«L'Europa e il ruolo della Chiesa. Roma non divida quello che unì»
Mario Monti, su corriere.it 25 marzo 2007

[Testo della Dichiarazione di Berlino, sottoscritta dai 27 Paesi]

La migliore prova di vitalità dell'Unione europea, a cinquant'anni dalla sua nascita, è data dall'acceso dibattito, che da Roma soprattutto promana, sui valori etici e sui fondamenti religiosi. Non ci si batterebbe affinché vengano riconosciuti determinati valori, capaci di orientarne lo sviluppo, se si considerasse quella costruzione decadente, priva di futuro. È un dibattito essenziale per dare più anima e più vigore all'Ue. Nobile nella preoccupazione spirituale che lo muove e lo illumina, ma che potrebbe risultare nefasto se fosse visto come occasione di protagonismo da personalità e partiti attenti alle proprie convenienze, forse ancor più che all'identità spirituale dell'Europa del futuro.

Un convegno promosso a Roma dalla Comece (Commissione delle Conferenze episcopali della Comunità europea) conclusosi ieri con l'intervento del Papa, ha messo in luce posizioni diverse. E ha determinato in me qualche riflessione personale. Vedo un vuoto, pericoloso, tra un orgoglio legittimo, fondato su 2000 anni di storia, e una richiesta pure legittima per orientare l'avvenire. L'orgoglio per il ruolo avuto dalle radici religiose, in particolare cristiane, nella storia d'Europa, e la richiesta che queste radici vengano formalmente, costituzionalmente riconosciute. Il vuoto è ciò che sta in mezzo: i tratti distintivi non tanto dell'Europa quanto dei cinquant'anni di integrazione europea. È vero che i valori religiosi, e cristiani, permeano da due millenni l'Europa e ne hanno plasmato la grandezza civile, culturale. Ma in quei due millenni, malgrado quei valori — e purtroppo talora in nome di quei valori — l'Europa ha fatto infinite guerre. È invece in pace, eccezionalmente, da cinquant'anni. Questo per effetto dell'integrazione. Il Trattato di Roma non ha dichiarato valori etici, ma ha indotto a praticarli.

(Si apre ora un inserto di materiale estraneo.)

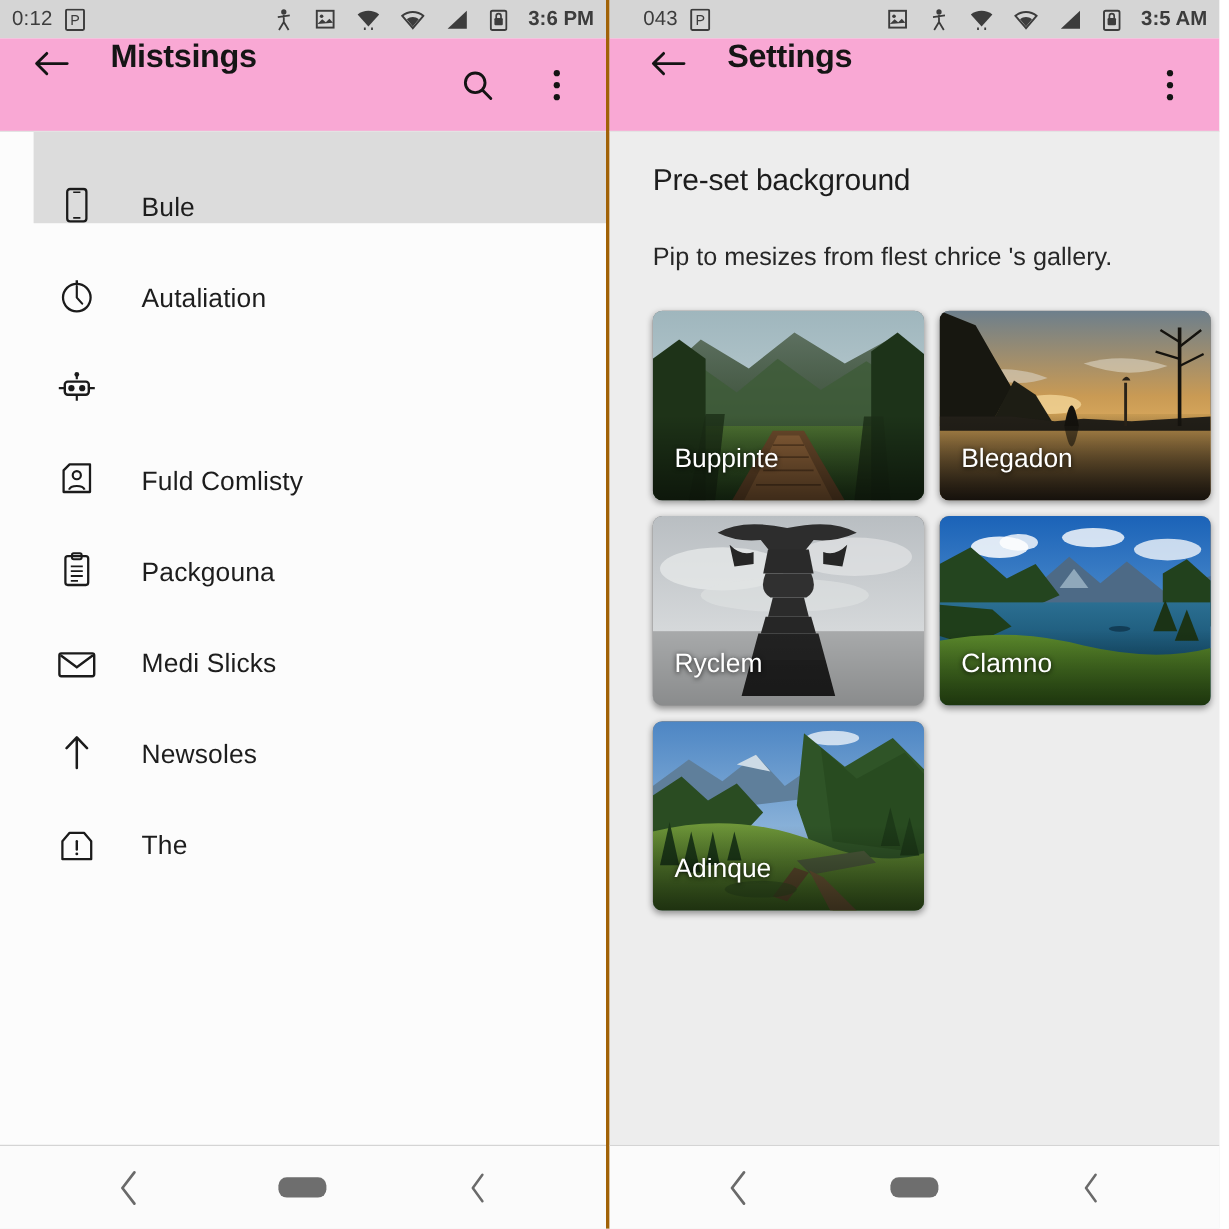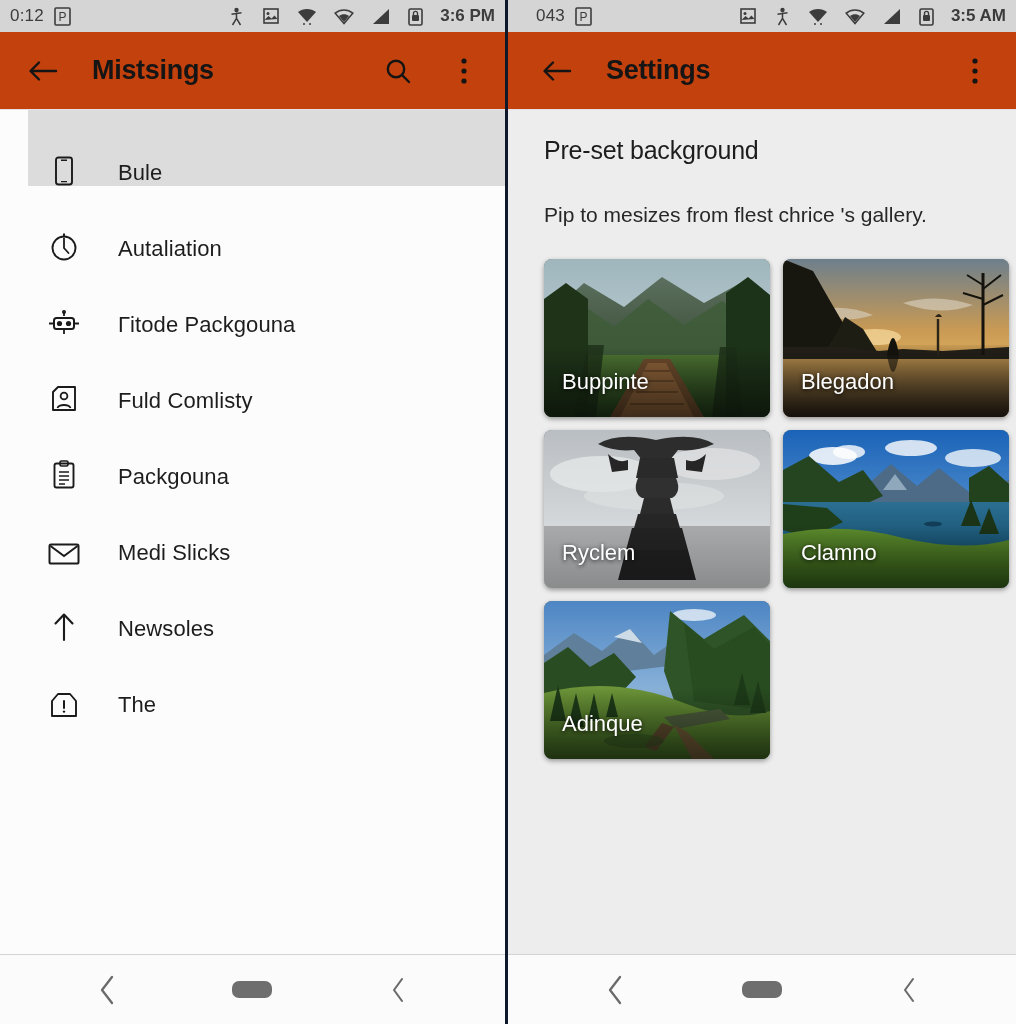--- a/index.html
+++ b/index.html
@@ -20,7 +20,7 @@
     position: relative;
     background: #fcfcfc;
   }
-  .panel.right { border-left: 3px solid #0f172a; }
+  .panel.right { border-left: 3px solid #a16207; }
 
   
   .statusbar {

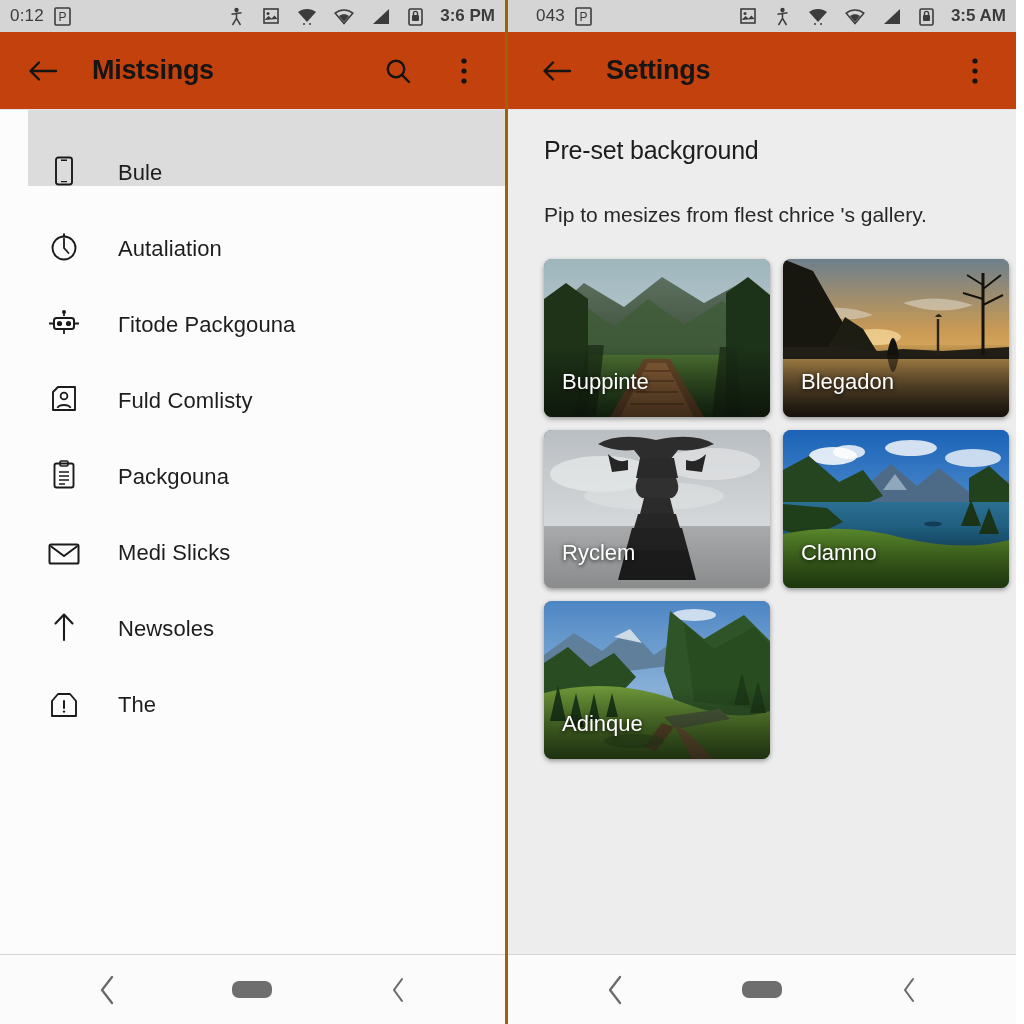--- a/index.html
+++ b/index.html
@@ -42,8 +42,8 @@
   
   .appbar {
     height: 78px; flex: 0 0 78px;
-    background: #c2410c;
-    display: flex; align-items: center;
+    background: #f9a8d4;
+    display: flex; 
     padding: 0 22px;
     border-bottom: 1px solid #e3e3e3;
   }

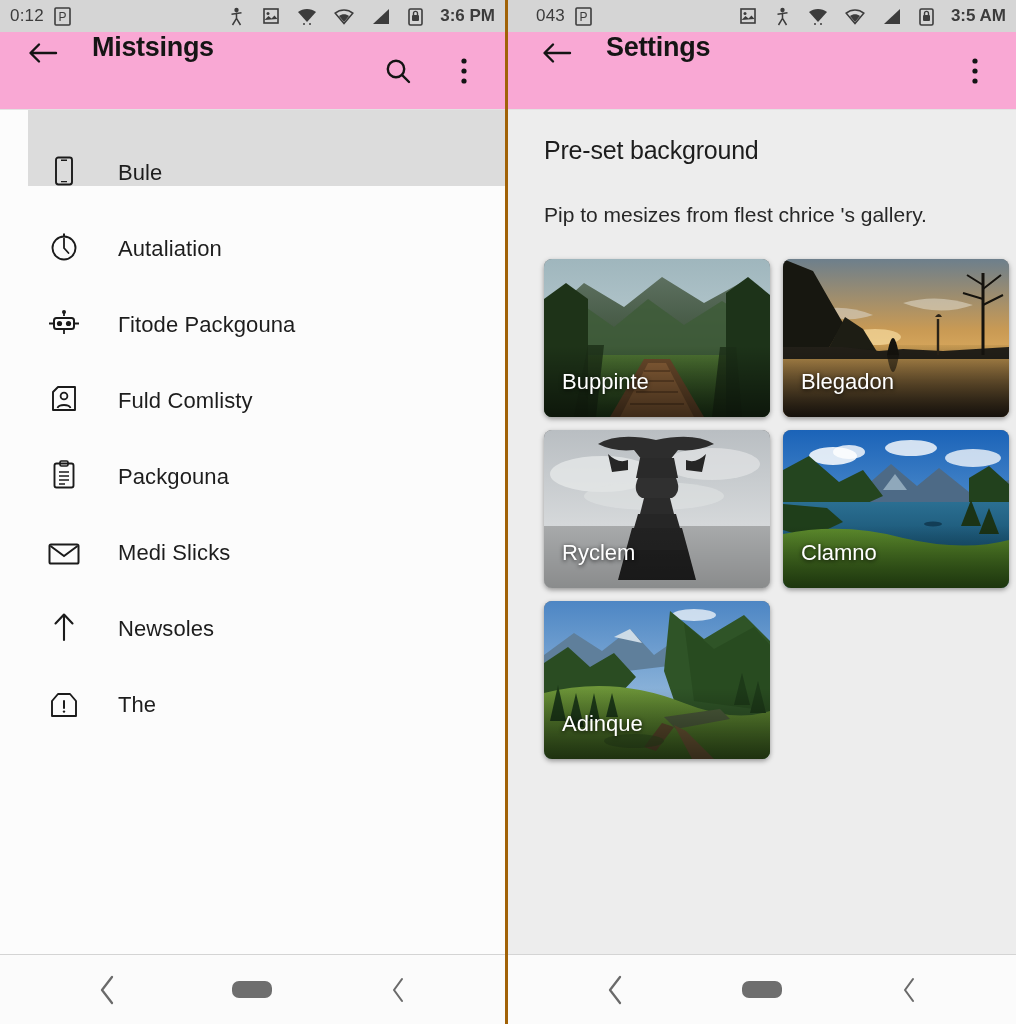--- a/index.html
+++ b/index.html
@@ -245,7 +245,6 @@
               <path d="M1 13.5h5M26 13.5h5M16 19v5" stroke="#1b1b1b" stroke-width="1.8"></path>
             </svg>
         </span>
-        <span class="li-label">Гitode Packgouna</span>
       </div>
 
       <div class="list-item">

Di solito non si fa lo sforzo di guardare se la Ue, come si sta realizzando, si mostra o no coerente nei fatti con i principi etici. Per iniziativa della Comece, questo esercizio è stato fatto (con il documento «Un'Europa dei valori. La dimensione etica dell'Unione europea»). Si mostra come, in tante aree diverse, ciò che la Ue sta realizzando, senza avere proclamato valori, rispetta le esigenze etiche ben più di quanto sia avvenuto con le politiche praticate in vari Stati membri, ricchi di dichiarazioni etiche nelle loro costituzioni e nei loro programmi politici. Solo due esempi: la solidarietà intergenerazionale (attraverso la disciplina delle finanze pubbliche e la politica per l'ambiente), la parità di trattamento tra Stati grandi e piccoli, grazie al metodo comunitario.

Moltissimo resta da fare, per avere un'Europa più efficace, più capace di valorizzare la persona umana, meglio in grado di promuovere nel mondo i suoi valori. Il Papa ha ieri offerto indicazioni ampie e di grande rilievo. Sarebbe davvero riduttivo, a mio parere, concentrare soverchia attenzione sulla richiesta dell'esplicito riconoscimento delle radici cristiane. Se questo riconoscimento ci sarà, sia il benvenuto. Se non dovesse raccogliere la necessaria unanimità degli Stati membri, si cerchi di non sommare a questa delusione un danno di portata ben maggiore. Non usino, quegli Stati e quelle forze politiche che da qualche tempo si sono dati con forte visibilità questo obiettivo, non usino l'eventuale insoddisfazione per screditare la Ue agli occhi dei loro cittadini, magari presentandola come il «luogo del male». In una fase in cui molti considerano non altissima la credibilità del mondo politico, certo inferiore a quella della Chiesa, con un tale atteggiamento essi otterrebbero forse qualche soddisfazione elettorale. Ma renderebbero ancora più difficile la costruzione di quell'Unione europea migliore, che dicono di volere.